La democracia, democracio en masculino, es aquello donde los ciudadanos ejercen el poder político a través de sus representantes elegidos mediante el voto que, para unos, los más, los que viven del cuento público, es sagrado, para otros, entre los que me incluyo, el voto es una norma que no ha evolucionado nada desde que estaban construyendo la Acrópolis de Atenas.

Para trabajar de Ordenanza, tienes que saber: matemáticas, ciencias, literatura, catalán, antes llamado valenciano y, de cabo a rabo, la Constitución Española. Con todos mis respetos para ellos, la labor del subalterno consistirá en preparar sobres, ir a Correos, hacer fotocopias y poco más. Lo del traje azul marino abotonado, servir café, ir a por tabaco y echar la quiniela hace años que se acabó. Y no se te ocurra ser barman, para servir una Coca Cola necesitarás un curso de manipulador de alimentos.
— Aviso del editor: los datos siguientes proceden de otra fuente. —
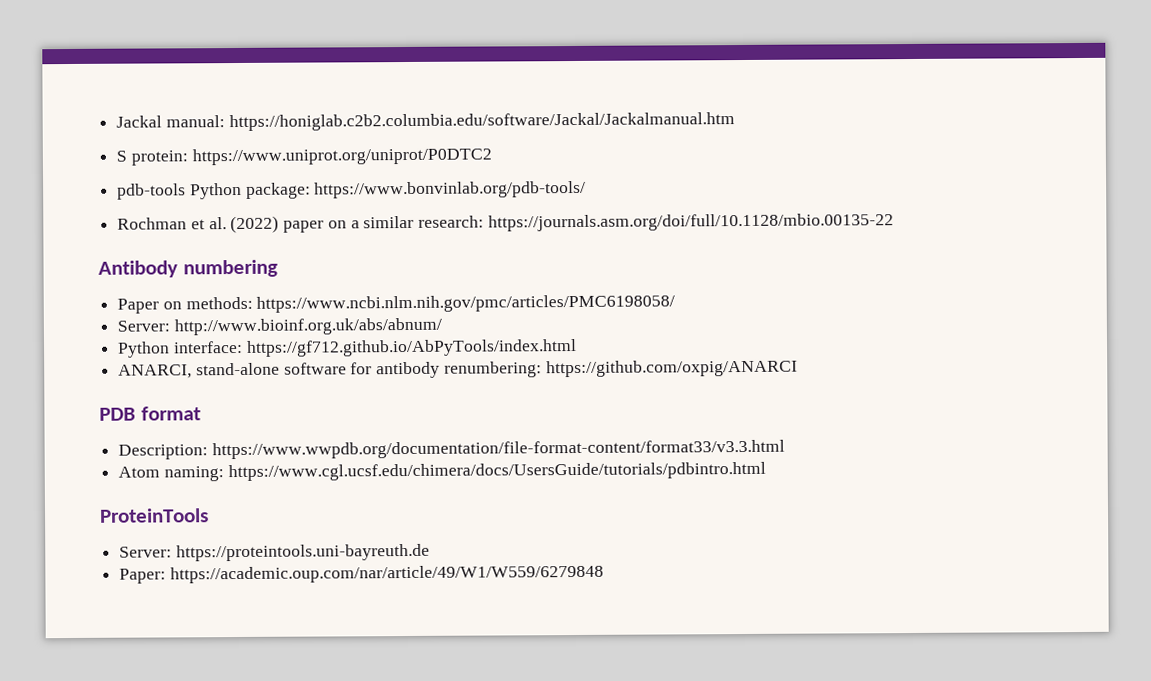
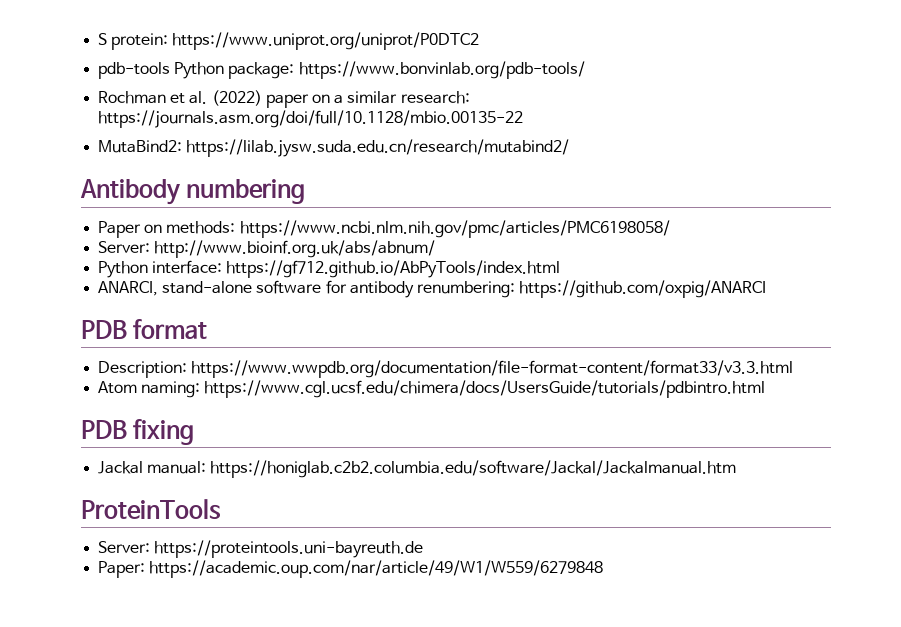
- Jackal manual: https://honiglab.c2b2.columbia.edu/software/Jackal/Jackalmanual.htm
+ MutaBind2: https://lilab.jysw.suda.edu.cn/research/mutabind2/
+ PDB fixing
+ Jackal manual: https://honiglab.c2b2.columbia.edu/software/Jackal/Jackalmanual.htm

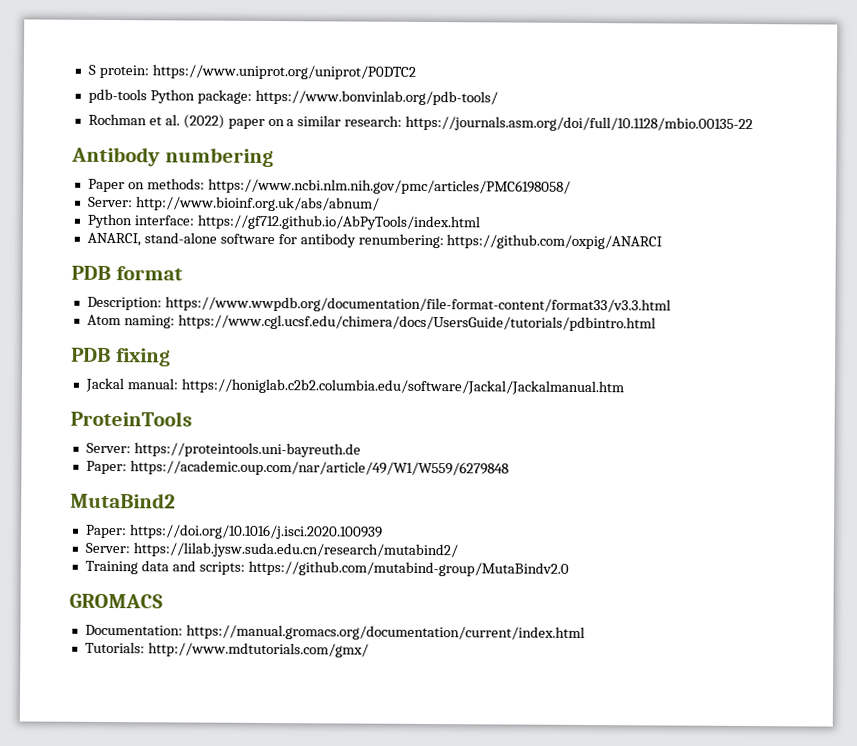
- MutaBind2: https://lilab.jysw.suda.edu.cn/research/mutabind2/
+ MutaBind2
+ Paper: https://doi.org/10.1016/j.isci.2020.100939
+ Server: https://lilab.jysw.suda.edu.cn/research/mutabind2/
+ Training data and scripts: https://github.com/mutabind-group/MutaBindv2.0
+ GROMACS
+ Documentation: https://manual.gromacs.org/documentation/current/index.html
+ Tutorials: http://www.mdtutorials.com/gmx/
Para votar, donde nos jugamos la sanidad, la educación, el trabajo, la ecología el cambio climático y sobre todo el fútbol de Movistar, no hace falta ninguna preparación. Vale lo del derecho a voto de todos los españoles recogido en la tan vapuleada Constitución, y si añadimos que la democracia es lo menos malo de los sistemas políticos, como dijo el orondo inglés del puro, se nos va todo un poco de las manos.
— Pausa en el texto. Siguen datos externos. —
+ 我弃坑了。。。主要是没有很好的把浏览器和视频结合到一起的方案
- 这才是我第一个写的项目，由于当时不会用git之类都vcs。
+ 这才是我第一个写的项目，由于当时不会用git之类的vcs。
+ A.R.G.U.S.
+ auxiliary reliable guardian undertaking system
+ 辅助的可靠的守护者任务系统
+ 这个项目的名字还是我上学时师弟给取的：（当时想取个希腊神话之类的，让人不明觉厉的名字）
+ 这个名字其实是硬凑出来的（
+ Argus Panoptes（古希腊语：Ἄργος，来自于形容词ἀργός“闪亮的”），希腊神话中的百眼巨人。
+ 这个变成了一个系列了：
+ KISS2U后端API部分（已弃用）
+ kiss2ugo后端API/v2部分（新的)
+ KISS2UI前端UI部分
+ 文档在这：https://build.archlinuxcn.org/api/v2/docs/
No soy politólogo, ni tampoco supremacista pedagógico. Si votar es lo único válido sin ninguna alternativa posible, hay que admitirlo como buenos demócratas, pero algún cambio en la forma de elegir tampoco iría nada mal (una segunda vuelta, voto a la persona, fórmula d’Hondt, etc.)

No veo lógico que la procedencia de muchísimos votos que se ponen en las urnas sea de personas que no saben qué es un diputado, un escaño, un Senado, un Congreso, o que no recuerden ni a «la chicharra» de Martínez Pujalte ni el ¡a la mierda! de Labordeta.

Y qué decir de las papeletas manejadas por los partidos de turno. He visto a personas con alzhéimer de la mano de un canalla, llevándoles hasta la urna a depositar su voto haciéndoles creer que aquello era una hucha, o trileros cambiándoles los sobres antes de entrar en el colegio electoral. Sin olvidar otros pintorescos casos, como los que llevan en ambulancia sin todavía haber expulsado el cloroformo. O esas monjitas de clausura que se supone no deberían saber nada de lo que pasa fuera del convento, por aquello de estar siempre dentro. Ni tampoco de esos jóvenes «revolucionarios antisistema», estudiantes o no, con su ya cansina «¿de qué se trata? que me opongo», sin querer darse cuenta del daño que hacen al país, y no me refiero al diario de nuestro paisano Javier. Cuando estén más maduros, y no quiero ser cenizo, ya será demasiado tarde. ¡Allá ellos! Nunca la juventud, y en especial los estudiantes, han vivido con tanta libertad y tan bien como en estas últimas décadas. Profesores extremistas incluidos.

En cuanto a la dificultad de encontrar trabajo, que la hay, nos ponemos todos muy exquisitos, y si vienen de fuera también muy xenófobos. Eso hay que cuidarlo con mucho cariño y empatía y, por supuesto, con la Ley en la mano, pero sobre todo teniendo más ganas de trabajar y no ser tan selectivos. «¡Yo a collir taronges!».

De las votaciones, los únicos que salen bien parados son los aspirantes a gobernar que, por muy mediocres que sean, y lo son, con unos buenos padrin@s para manipulaciones varias, la cosa está hecha. Son los que mandan pero en la tramoya. Allí mueven los hilos. Ellos crean y además fabrican a los candidatos. Eso ha ocurrido, ocurre y ocurrirá siempre en todos los partidos.

Sin son fe@s, lifting y mucho botox. Si les cuesta hablar, logopeda y un curso de locución acelerado. No importa si son demasiado jóvenes o demasiado viejos, si están o no preparados. Son marionetas fáciles de manejar incluso desde la distancia, aunque algunas a veces, de tanto cebarles el ego, les salen «ranas contestonas» y con un teléfono en sus manos pueden ser muy peligrosas. En Gandia ya ocurrió.

Si hoy he escrito sobre votos es porque lo veo venir. Las catalanas con Torra por los aires a la vuelta de la esquina. Las madrileñas con la moción gestándose pero con muy mala pinta. Y las españolas calentando motores lentamente. Tampoco me quiero olvidar de Murcia: ¡Hacho, pijo que bonica es!